▶ TASK
Report each line of the data that contains the string "Ultra".

▶ Records drawn from a dataset

- Opening Delimiter -

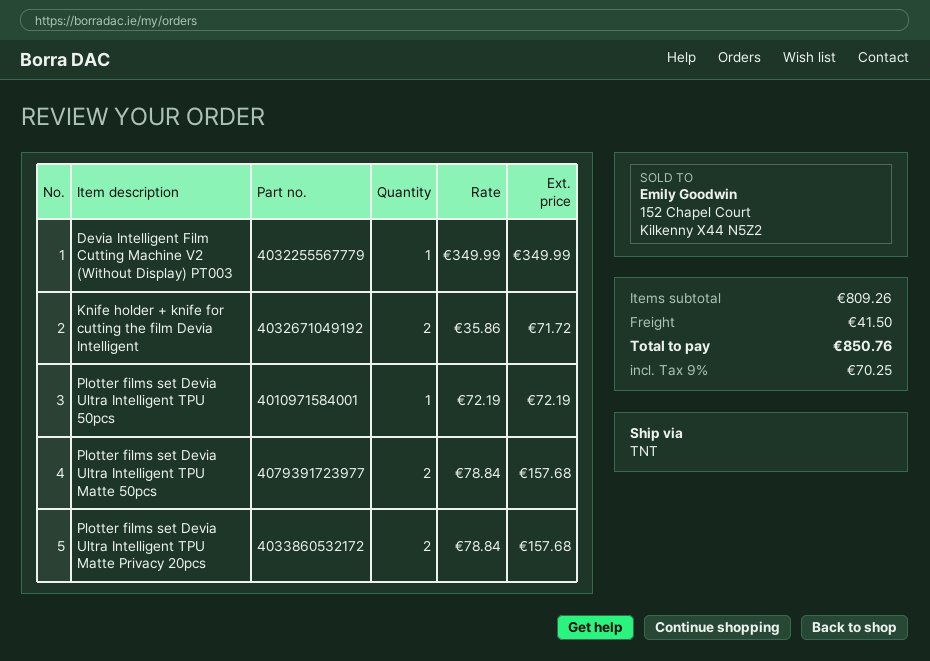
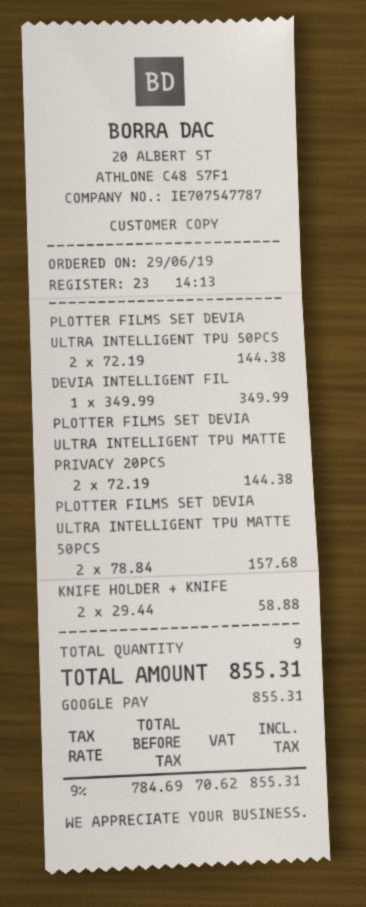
Knife holder + knife for cutting the film Devia Intelligent: 2 x 35.86 = 71.72 -> 2 x 29.44 = 58.88
Plotter films set Devia Ultra Intelligent TPU 50pcs: 1 x 72.19 = 72.19 -> 2 x 72.19 = 144.38
Plotter films set Devia Ultra Intelligent TPU Matte Privacy 20pcs: 2 x 78.84 = 157.68 -> 2 x 72.19 = 144.38
shipping: 41.50 -> none
tax: 9% = 70.25 -> 9% = 70.62
total: 850.76 -> 855.31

- Closing Delimiter -

▶ YOUR SOLUTION
Plotter films set Devia Ultra Intelligent TPU 50pcs: 1 x 72.19 = 72.19 -> 2 x 72.19 = 144.38
Plotter films set Devia Ultra Intelligent TPU Matte Privacy 20pcs: 2 x 78.84 = 157.68 -> 2 x 72.19 = 144.38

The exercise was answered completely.